I totally understand that you might roll your eyes at the thought. In fact, I can just hear you saying, "You want me to do something enjoyable for myself when my world is crumbling around me?!" Yes, actually. And we aren't the only ones.
According to mental health professionals, self-care increases positive emotions like joy, gratitude, hope and serenity. Fact is that when people increase their daily diets of positive emotions, they find more meaning and purpose in life. They also find that they receive more social support — or perhaps they just notice it more, because they're more attuned to the give-and-take between people. They report fewer aches and pains, headaches, and other physical symptoms. They show mindful awareness of the present moment and increased positive relations with others. They feel more effective at what they do. They're better able to savor the good things in life and can see more possible solutions to problems. And they sleep better.

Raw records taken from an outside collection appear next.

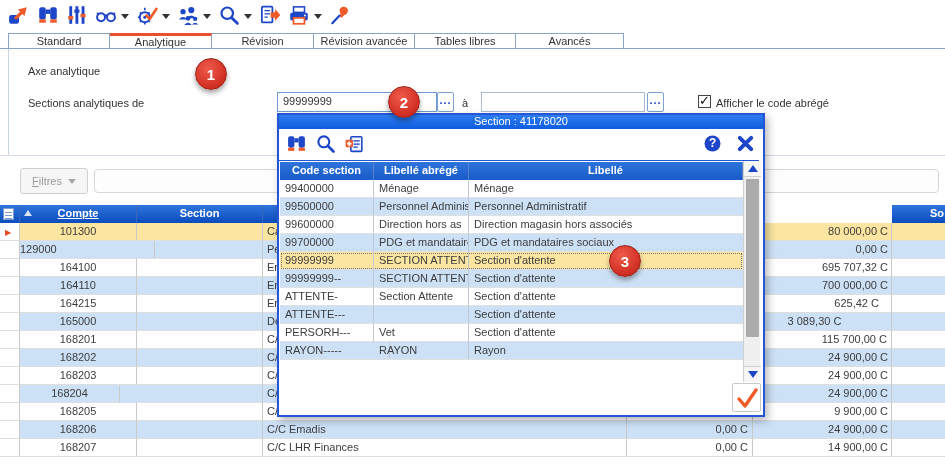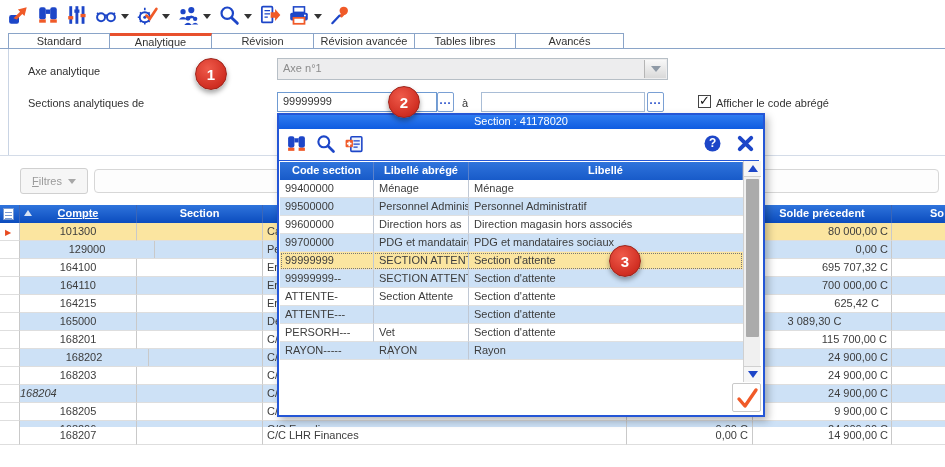--- a/index.html
+++ b/index.html
@@ -218,12 +218,6 @@
   <div id="panel-bottom-border" class="abs"></div>
 
   <div class="abs flabel" style="left:28px; top:65px;">Axe analytique</div>
-  <div id="axe-field" class="abs field" style="left:277px; top:58px; width:391px; height:22px;">
-    <span class="val">Axe n°1</span>
-    <span id="axe-drop">
-        <span class="downtri"></span>
-      </span>
-  </div>
 
   <div class="abs flabel" style="left:28px; top:97px;">Sections analytiques de</div>
   <div class="abs field" style="left:277px; top:92px; width:160px; height:20px; border-color:#6f9bd2;">

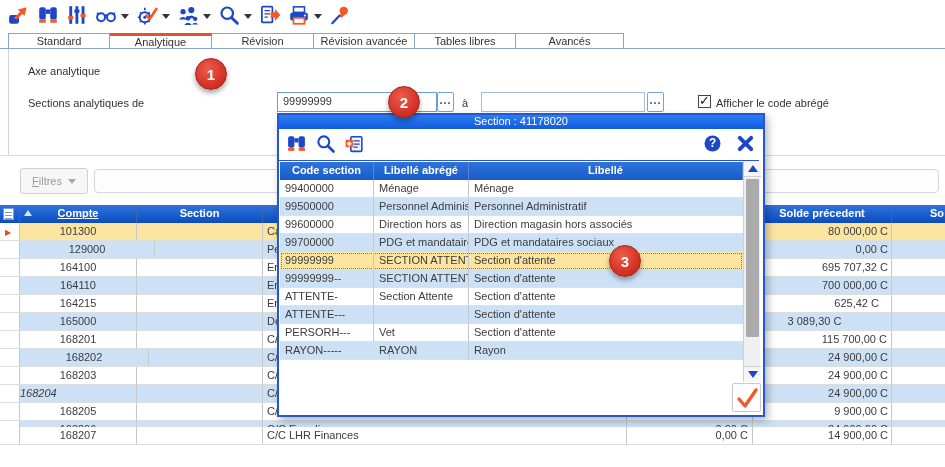--- a/index.html
+++ b/index.html
@@ -247,7 +247,6 @@
       <div class="ghead" style="left:137px;width:126px;">Section</div>
       <div class="ghead" style="left:263px;width:364px;"></div>
       <div class="ghead" style="left:627px;width:126px;"></div>
-      <div class="ghead" style="left:753px;width:139px;">Solde précedent</div>
       <div class="ghead" style="left:892px;width:54px;text-align:left;padding-left:38px;">So</div>
       <div class="mini-grid-icon"></div>
       <div class="sort-tri"></div>

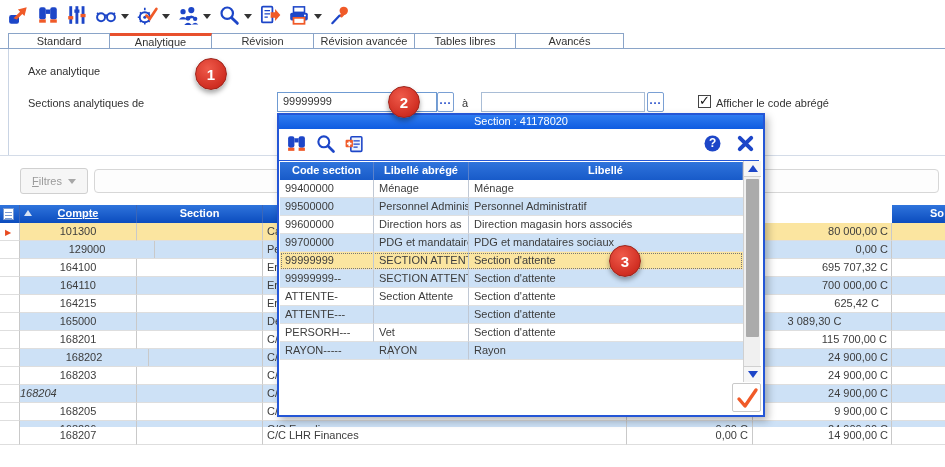--- a/index.html
+++ b/index.html
@@ -261,7 +261,7 @@
       </div>
       <div class="grow alt" style="top:36px;">
         <div class="gcell" style="left:0;width:20px;background:#fff;"></div>
-        <div class="gcell" style="left:20px;width:135px;text-align:center;">129000</div>
+        <div class="gcell" style="left:20px;width:135px;text-align:left;">129000</div>
         <div class="gcell" style="left:137px;width:126px;"></div>
         <div class="gcell" style="left:263px;width:364px;padding-left:4px;">Pe</div>
         <div class="gcell" style="left:627px;width:126px;text-align:right;padding-right:4px;"></div>

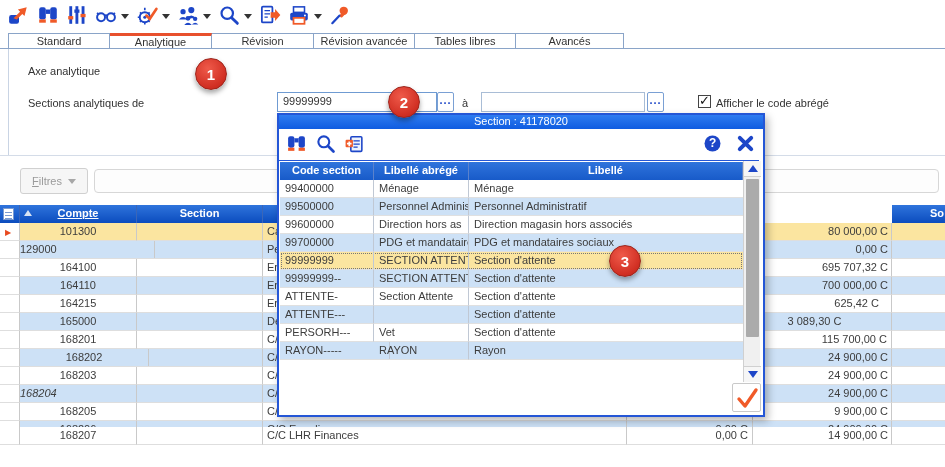--- a/index.html
+++ b/index.html
@@ -315,7 +315,7 @@
       </div>
       <div class="grow alt" style="top:144px;">
         <div class="gcell" style="left:0;width:20px;background:#fff;"></div>
-        <div class="gcell" style="left:20px;width:129px;text-align:center;">168202</div>
+        <div class="gcell" style="left:20px;width:117px;text-align:center;">168202</div>
         <div class="gcell" style="left:137px;width:126px;"></div>
         <div class="gcell" style="left:263px;width:364px;padding-left:4px;">C/C</div>
         <div class="gcell" style="left:627px;width:126px;text-align:right;padding-right:4px;"></div>

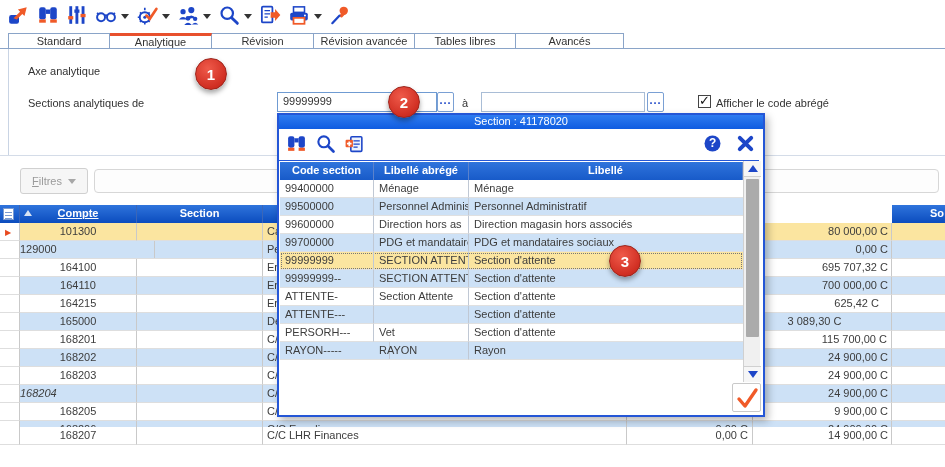--- a/index.html
+++ b/index.html
@@ -333,7 +333,7 @@
       </div>
       <div class="grow alt" style="top:180px;">
         <div class="gcell" style="left:0;width:20px;background:#fff;"></div>
-        <div class="gcell" style="left:20px;width:117px;text-align:left;font-style:italic;">168204</div>
+        <div class="gcell" style="left:20px;width:100px;text-align:center;">168204</div>
         <div class="gcell" style="left:137px;width:126px;"></div>
         <div class="gcell" style="left:263px;width:364px;padding-left:4px;">C/C</div>
         <div class="gcell" style="left:627px;width:126px;text-align:right;padding-right:4px;"></div>

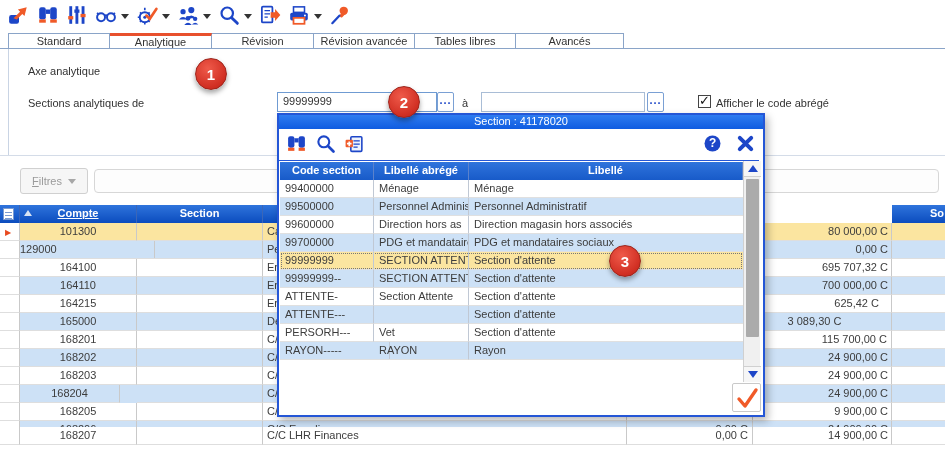--- a/index.html
+++ b/index.html
@@ -358,7 +358,7 @@
         <div class="gcell" style="left:753px;width:139px;text-align:right;padding-right:3px;">24 900,00 C</div>
         <div class="gcell" style="left:892px;width:54px;border-right:none;"></div>
       </div>
-      <div class="grow" style="top:222px;">
+      <div class="grow" style="top:234px;">
         <div class="gcell" style="left:0;width:20px;background:#fff;"></div>
         <div class="gcell" style="left:20px;width:117px;text-align:center;">168207</div>
         <div class="gcell" style="left:137px;width:126px;"></div>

Basic fact is: When you feel better and more optimistic, you're better able to handle things. You can think, plan and act more effectively. You're able to use your best judgment and problem solve better — which is so important, because when you feel depleted from your child's struggle, it's easy to react and make snap decisions instead of taking time to think things through.
In addition, self-care can make you more resilient, meaning you can adapt and roll with life's ups and downs better, without falling into despair or getting angry when your child has a setback.
So allow me to put it as simply as I can: You need to take care of yourself too because you've got to stay strong; you've got to be stronger than others -- Because if you don't, how are you going to help them when they need you?
Self-care allows you to model healthy behavior and coping skills for partner and your children. For example, if you come home from work, tell your family members that it was a really stressful day and then go for a walk or take a hot shower to relax, you are modeling a healthy way to deal with life's challenges.
Give it a try. Take a break from worrying. Try infusing your life with something positive on a daily basis for the next week.
Treat yourself to a cup of coffee with a friend, assuming that is plausible, buy some fresh flowers, light a candle, take a walk in nature, spend 10 minutes doing a puzzle, take a yoga class, listen to a podcast, read a book. Go for a run, cook your favorite meal, watch a funny movie or take a long, hot bath.
Please remember that Self-care can look different to everyone. Seek out whatever it is that you enjoy doing that will fortify your mind, body and soul.
Living in panic mode isn't healthy or helpful. You can't afford not to take care of yourself.